**INPUT RECORDS:**
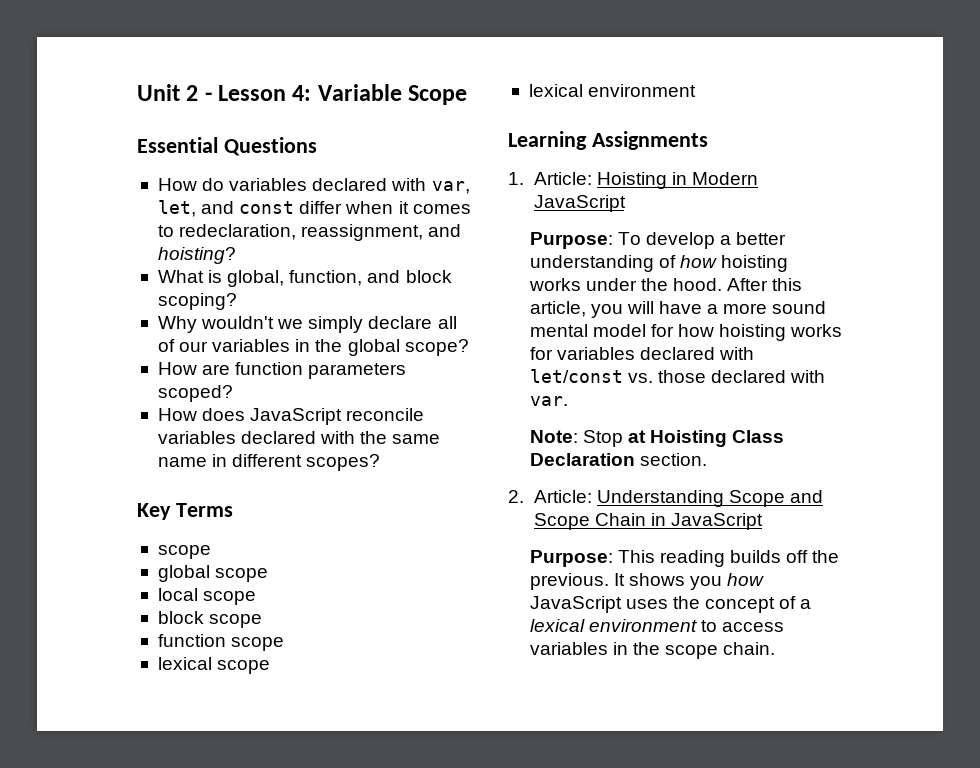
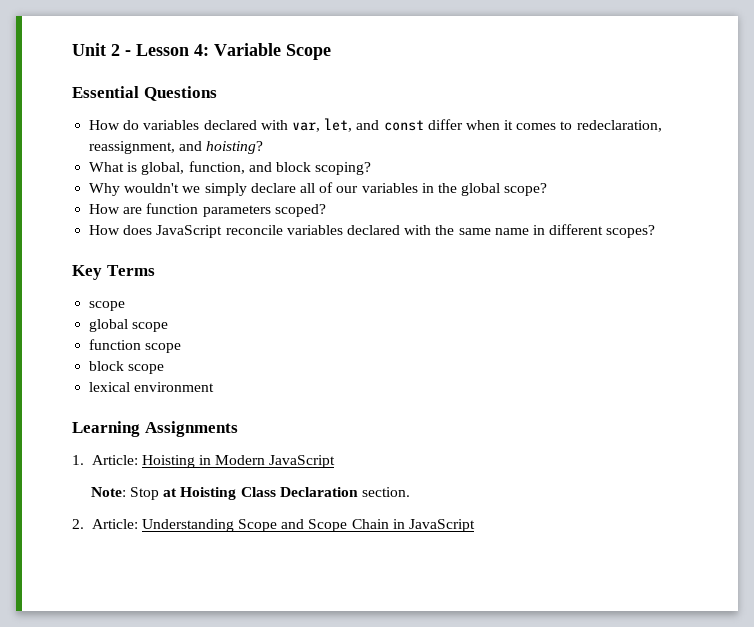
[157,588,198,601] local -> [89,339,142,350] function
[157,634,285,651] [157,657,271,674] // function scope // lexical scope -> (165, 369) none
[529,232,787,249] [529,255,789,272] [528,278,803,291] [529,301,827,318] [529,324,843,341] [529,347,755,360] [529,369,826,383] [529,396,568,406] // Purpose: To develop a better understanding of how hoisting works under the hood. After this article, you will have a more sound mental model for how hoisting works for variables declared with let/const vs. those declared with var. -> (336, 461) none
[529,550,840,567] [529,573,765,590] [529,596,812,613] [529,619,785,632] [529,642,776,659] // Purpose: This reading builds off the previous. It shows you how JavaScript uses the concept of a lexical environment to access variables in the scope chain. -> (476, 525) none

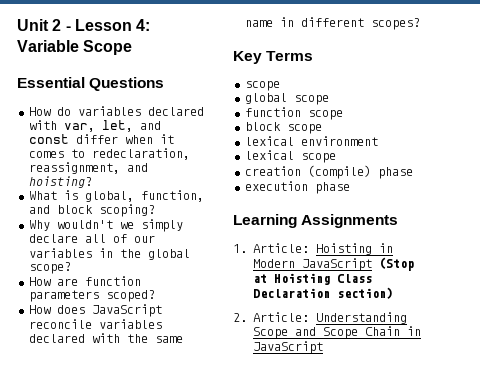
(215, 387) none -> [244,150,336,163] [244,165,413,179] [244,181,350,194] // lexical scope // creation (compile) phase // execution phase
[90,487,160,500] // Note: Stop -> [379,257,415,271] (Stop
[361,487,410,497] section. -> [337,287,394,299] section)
* * *
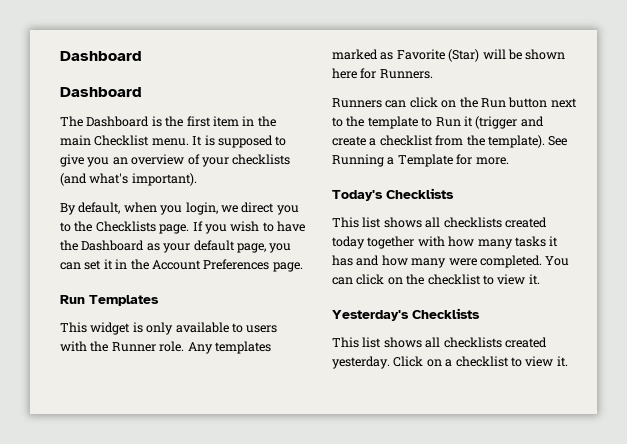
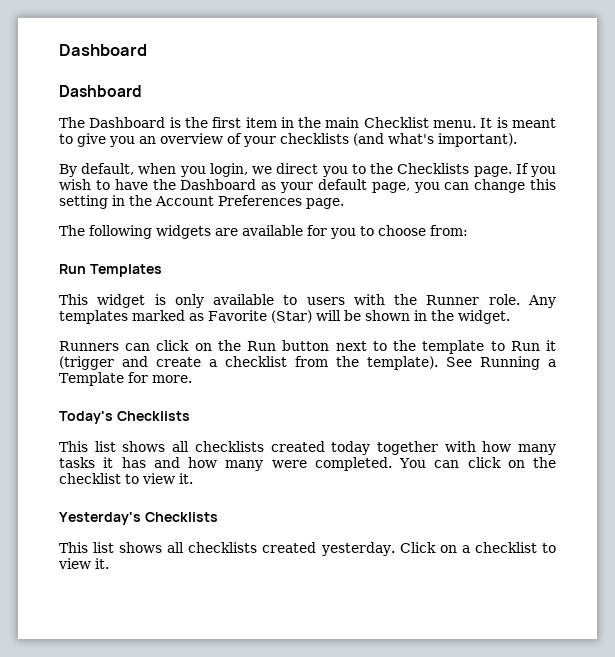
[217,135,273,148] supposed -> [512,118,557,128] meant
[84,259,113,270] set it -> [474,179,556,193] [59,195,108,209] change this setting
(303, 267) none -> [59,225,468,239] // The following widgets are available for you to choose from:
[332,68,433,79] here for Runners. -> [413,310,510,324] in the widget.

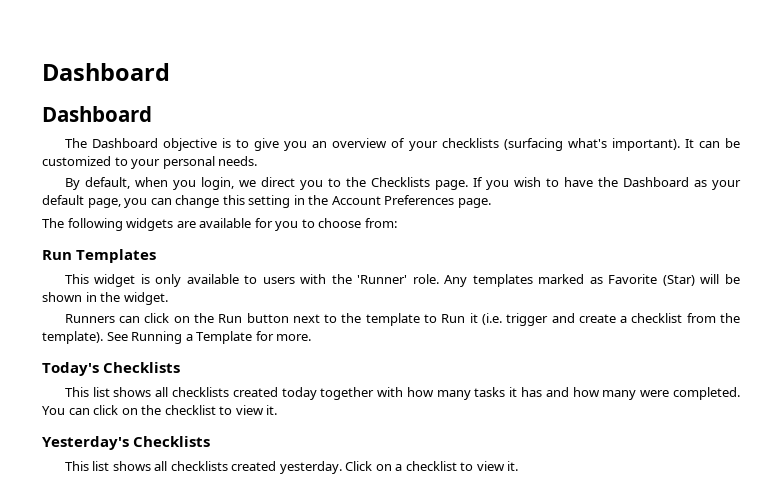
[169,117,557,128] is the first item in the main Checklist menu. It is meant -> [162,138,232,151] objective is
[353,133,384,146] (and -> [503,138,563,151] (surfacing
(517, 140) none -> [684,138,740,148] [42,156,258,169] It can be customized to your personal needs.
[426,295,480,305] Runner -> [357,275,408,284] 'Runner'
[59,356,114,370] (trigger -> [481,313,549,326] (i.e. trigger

**EXERCISE AIM:**
Starting at the line with "[332,68,433,79] here for" and finishing at the line with "[59,356,114,370] (trigger ->", copy the material above exactly, both lines included. Nothing else goes in, and no pictures.

**FINISHED EXERCISE:**
[332,68,433,79] here for Runners. -> [413,310,510,324] in the widget.

[169,117,557,128] is the first item in the main Checklist menu. It is meant -> [162,138,232,151] objective is
[353,133,384,146] (and -> [503,138,563,151] (surfacing
(517, 140) none -> [684,138,740,148] [42,156,258,169] It can be customized to your personal needs.
[426,295,480,305] Runner -> [357,275,408,284] 'Runner'
[59,356,114,370] (trigger -> [481,313,549,326] (i.e. trigger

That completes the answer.